Wine cork toy? Now there is my kind of cat.
Laura W
@Just Some Fuckhead:
Professional Tennis Registry?
Peeing the Rug!
Some Guy
@Laura W: Wine corks are McLovin’s very favorite toy. He also has a strange fondness for sitting on the back of the toilet while one is indisposed, batting at the toilet paper and purring. I think he is a struggling cat poet trapped in a cuddly, walnut brained, love monster.
South of I-10
@Some Guy: Mclovin may be the most awesome cat name evah!
garyb50
#48
D Hunter is a Pig.
Just Some Fuckhead
@Laura W: Recliner, but rug works too.
J. Michael Neal
One of mine likes to take stray socks to the litter box.
Some Guy
@J. Michael Neal: Do you keep those socks?
Bad Horse's Filly
@J. Michael Neal: Toilet Paper?
Some guy, that’s a great cat!
The fountain of cats
You should see his baby pic:
Delia
@Dreggas:
I think I have seen at least two, and more likely seven or eight, different sci fi TV shows based on this premise.
Indylib
@smiley: Ewww!! This is just wrong on so many levels.
Want to get your brother a scent that mixes food and sexy smell get him AXE Chocolate, it actually smells good.
ScreamingInAtlanta
Those dogs would be mine.
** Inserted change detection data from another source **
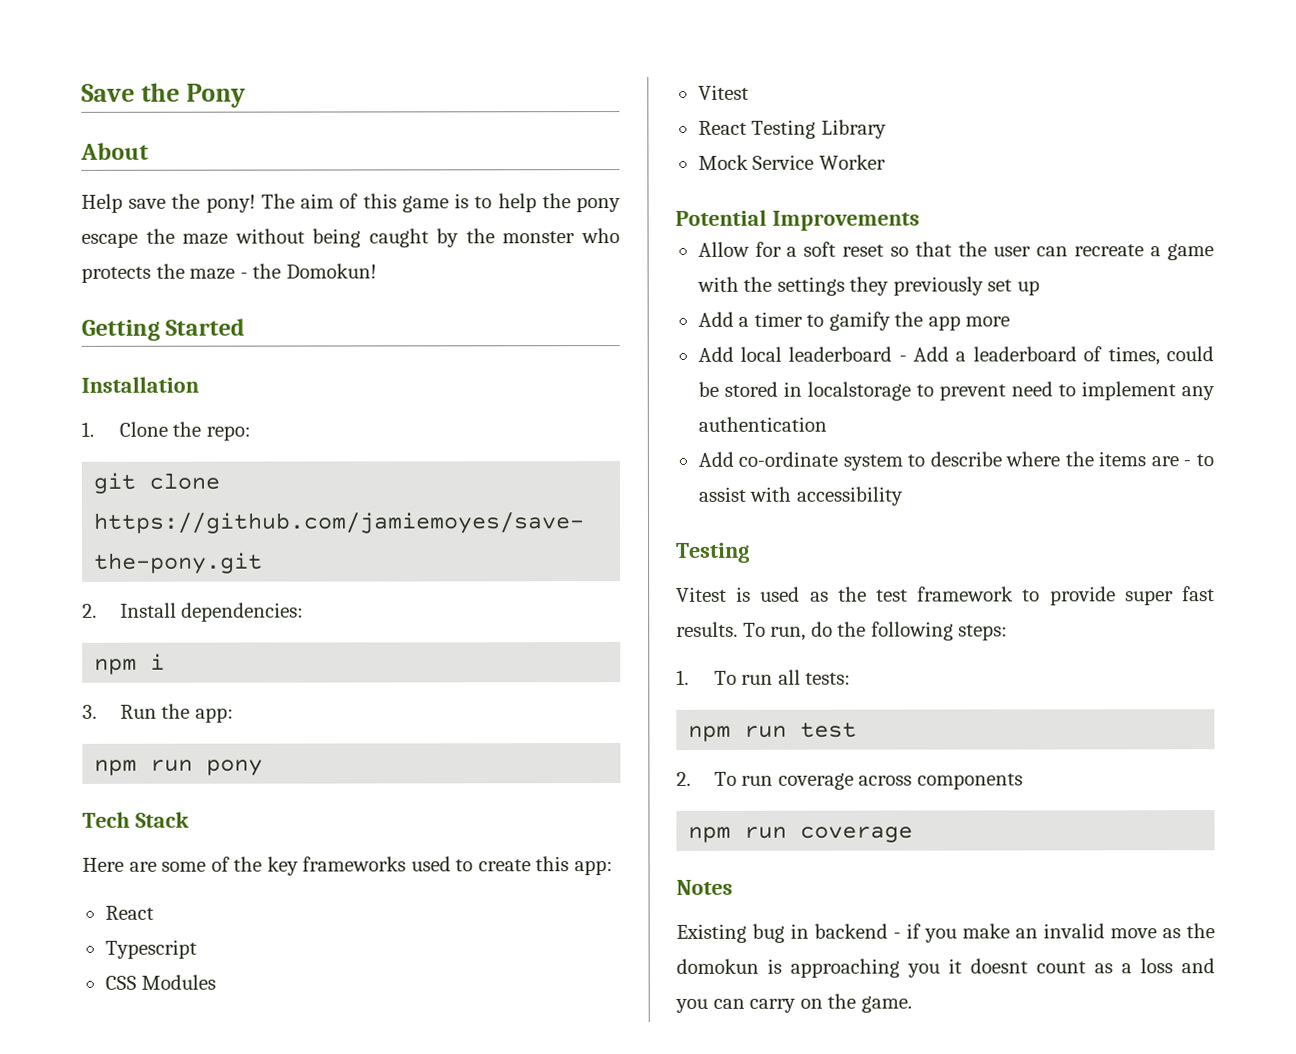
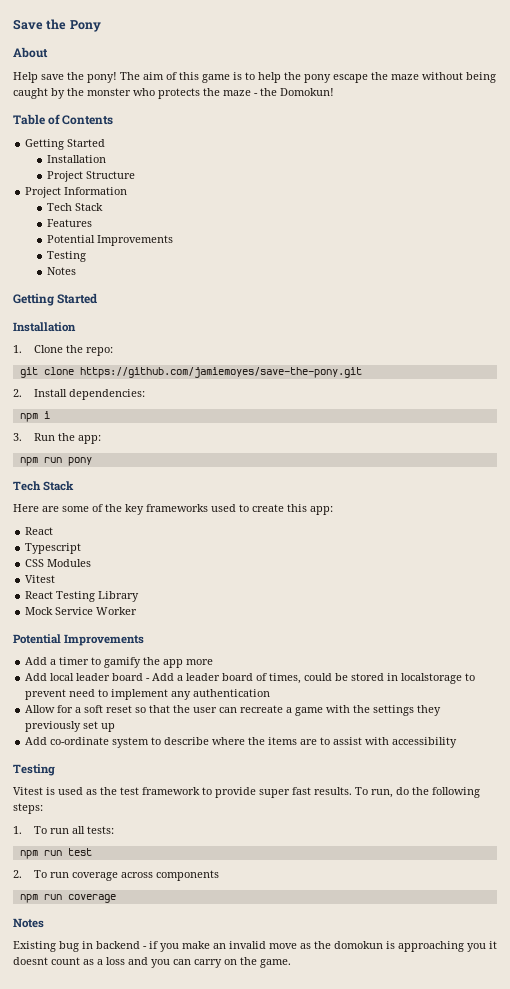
+ Table of Contents
+ Getting Started
+ Installation
+ Project Structure
+ Project Information
+ Tech Stack
+ Features
+ Potential Improvements
+ Testing
+ Notes
+ Add a timer to gamify the app more
+ Add local leader board - Add a leader board of times, could be stored in localstorage to prevent need to implement any authentication
- Add a timer to gamify the app more
- Add local leaderboard - Add a leaderboard of times, could be stored in localstorage to prevent need to implement any authentication
- Add co-ordinate system to describe where the items are - to assist with accessibility
+ Add co-ordinate system to describe where the items are to assist with accessibility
Left to right: Woofie, male, terrier mix, vet said some shepherd also, Mickey, female part dachsund and god knows what else, and Maggie, golden/great Pyrenees.
Love the cat.
Some Guy
@ScreamingInAtlanta: Great dogs!
scruncher
@ScreamingInAtlanta: Love the dogs.
Bad Horse's Filly
@ScreamingInAtlanta: Love the dogs! I think your part terrier is part soft coated wheaton terrier. It’s the ears that are wrong….I mean for a Wheaton, not for your beautiful dog.
ScreaminginAtlanta
Some Guy, Scruncher, and Filly, thank you very much. I will look up Wheaton terrier. Someone suggested Irish border terrier. I do see some shepherd in him in some of his poses but with 2 of the 3 dogs, will never know the mix.
(sorry don’t know how to do the @_____ name link if anyone can tell me it would be appreciated so I’ll be up to speed)
Cheers all.
Bad Horse's Filly
@ScreaminginAtlanta: It’s that little grey arrow next to the time stamp in the comment you want to respond to. When you look at Wheaton pix, try to find one where they are uncut, because the stupid grooming they give them changes their look completely.
ScreaminginAtlanta
@Bad Horse’s Filly: Filly, I think you might be right! The face and personality is definitely like a Wheaten Terrier. I looked at all the terriers on Animal Planet and Wheaten was definitely the closest. The only difference is they describe the coat as being very soft, but Woofie’s is rough. But that could be the influence of the other genetic pool…Anyway, thank you! And also thanks for the tip on the name link, I do appreciate it.